Maxima of branching random walks with piecewise constant variance

TL;DR

This paper analyzes the maximum of branching random walks with piecewise constant variance, extending previous Gaussian results and providing a more robust proof approach that highlights how variance profiles affect asymptotic behavior.

Contribution

It introduces a new, simplified proof method for BRWs with piecewise constant variance, extending Gaussian case results and clarifying the influence of variance profiles.

Findings

Asymptotics of the maximum are derived with an OP(1) error.

Variance profile significantly influences the leading order and correction terms.
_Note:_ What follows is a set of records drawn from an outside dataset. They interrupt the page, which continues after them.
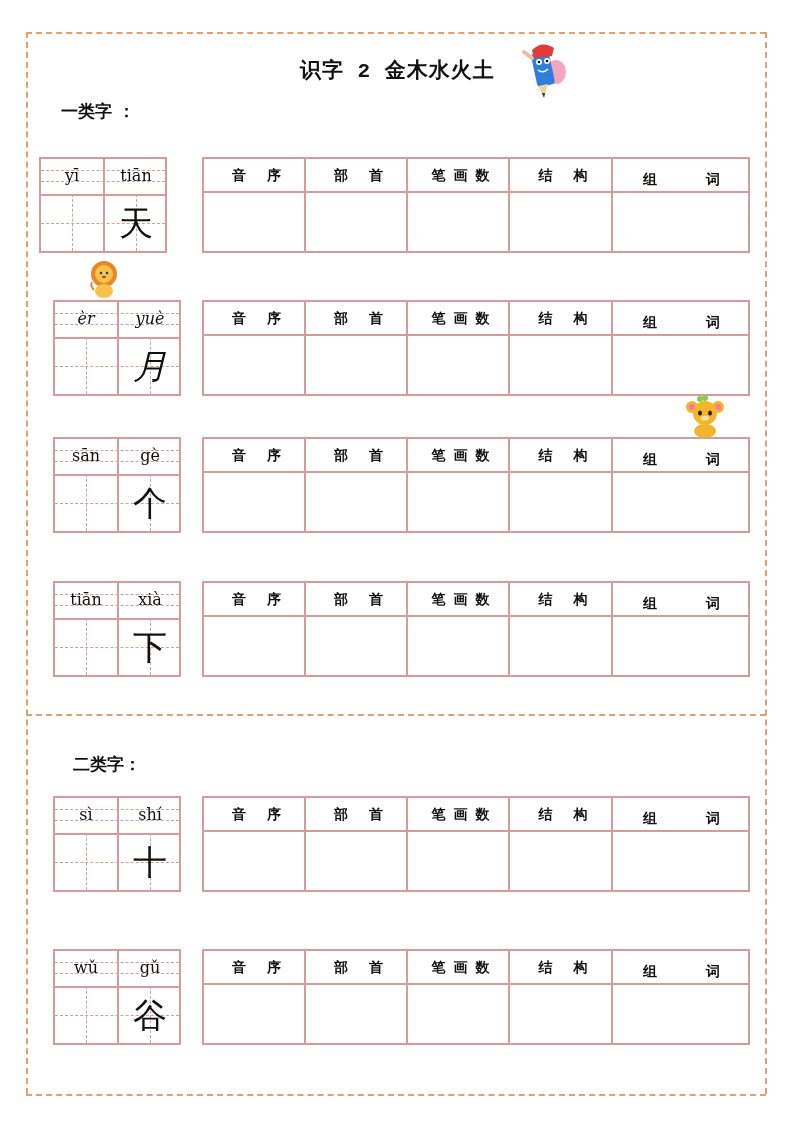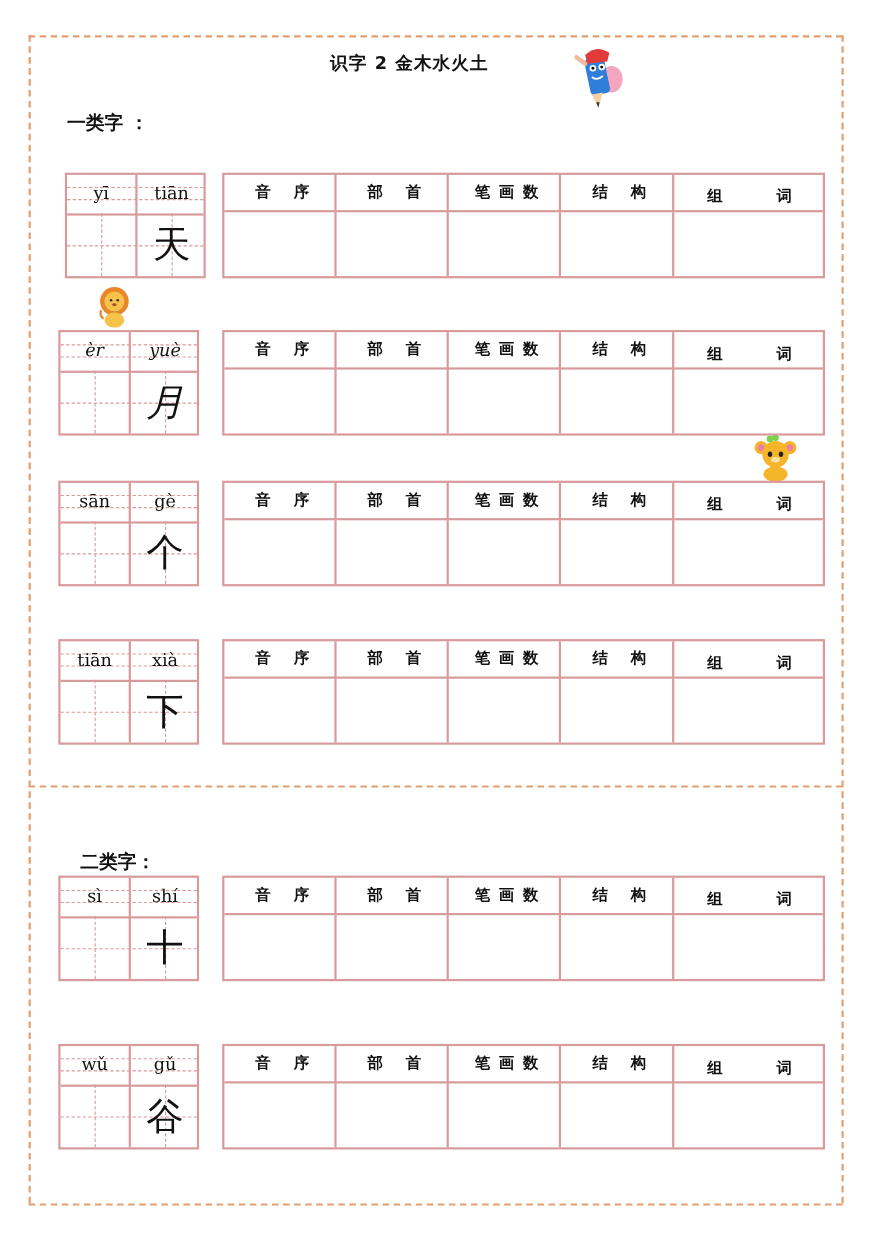--- a/index.html
+++ b/index.html
@@ -1,21 +1,21 @@
 <!DOCTYPE html>
 <html><head>
 <meta charset="utf-8">
 <style>
   html, body { margin: 0; padding: 0; background: #ffffff; }
   body { width: 793px; height: 1122px; position: relative; overflow: hidden;
          font-family: "DejaVu Sans", "Liberation Sans", sans-serif; color: #111; }
   .frame-line { position: absolute; }
   .h-dash { height: 0; border-top: 2px dashed #e0a070; }
   .v-dash { width: 0; border-left: 2px dashed #e0a070; }
-  .title { position: absolute; left: 300px; top: 48px; font-size: 16px; font-weight: bold; letter-spacing: 1px; }
+  .title { position: absolute; left: 300px; top: 56px; font-size: 21px; font-weight: bold; letter-spacing: 1px; font-family: Liberation Mono, monospace; }
   .section-label { position: absolute; font-size: 17px; font-weight: bold; margin-left: 13px; }
   .mascot { position: absolute; }
   .tzg { position: absolute; width: 128px; height: 96px; border: 2px solid #d89a9a; box-sizing: border-box; }
   .tzg .py-row { position: absolute; left: 0; right: 0; top: 0; height: 35px; border-bottom: 2px solid #d89a9a; }
   .tzg .py-row .dl1 { position: absolute; left: 0; right: 0; top: 11px; border-top: 1.5px dashed #d89a9a; }
   .tzg .py-row .dl2 { position: absolute; left: 0; right: 0; top: 22px; border-top: 1.5px dashed #d89a9a; }
   .tzg .mid-v { position: absolute; top: 0; bottom: 0; left: 62px; border-left: 2px solid #d89a9a; }
   .tzg .py { position: absolute; top: 7px; width: 62px; text-align: center; font-family: "DejaVu Serif", serif; font-size: 16px; background: transparent; }
   .tzg .py.left { left: 0; }
   .tzg .py.right { left: 64px; }
@@ -79,23 +79,23 @@
     <circle cx="16" cy="4" r="3" fill="#7bd34a"></circle>
       <circle cx="21" cy="3" r="3" fill="#7bd34a"></circle>
     <ellipse cx="16" cy="18" rx="2" ry="2.5" fill="#222"></ellipse>
       <ellipse cx="26" cy="18" rx="2" ry="2.5" fill="#222"></ellipse>
     <ellipse cx="21" cy="23" rx="4" ry="2.5" fill="#fbe1a8"></ellipse>
     <ellipse cx="21" cy="36" rx="11" ry="7" fill="#f5b52a"></ellipse>
   </svg>
 </div>
 
 <div class="section-label" style="left:48px; top:100px;">一类字 ：</div>
-<div class="section-label" style="left:60px; top:772px;">二类字：</div>
-
-<div class="tzg" style="left:59px; top:157px;padding-left:47px;">
+<div class="section-label" style="left:60px; top:753px;">二类字：</div>
+
+<div class="tzg" style="left:39px; top:157px;padding-left:47px;">
   <div class="py-row">
       <div class="dl1"></div>
       <div class="dl2"></div>
     </div>
   <div class="mid-v"></div>
     <div class="grid-v1"></div>
     <div class="grid-v2"></div>
     <div class="grid-h"></div>
   <div class="py left">yī</div>
   <div class="py right">tiān</div>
The proof approach is more robust and easier to understand than previous methods.

Abstract

This article extends the results of Fang & Zeitouni (2012a) on branching random walks (BRWs) with Gaussian increments in time inhomogeneous environments. We treat the case where the variance of the increments changes a finite number of times at different scales in [0,1] under a slight restriction. We find the asymptotics of the maximum up to an OP(1) error and show how the profile of the variance influences the leading order and the logarithmic correction term. A more general result was independently obtained by Mallein (2015b) when the law of the increments is not necessarily Gaussian. However, the proof we present here generalizes the approach of Fang & Zeitouni (2012a) instead of using the spinal decomposition of the BRW. As such, the proof is easier to understand and more robust in the presence of an approximate branching structure.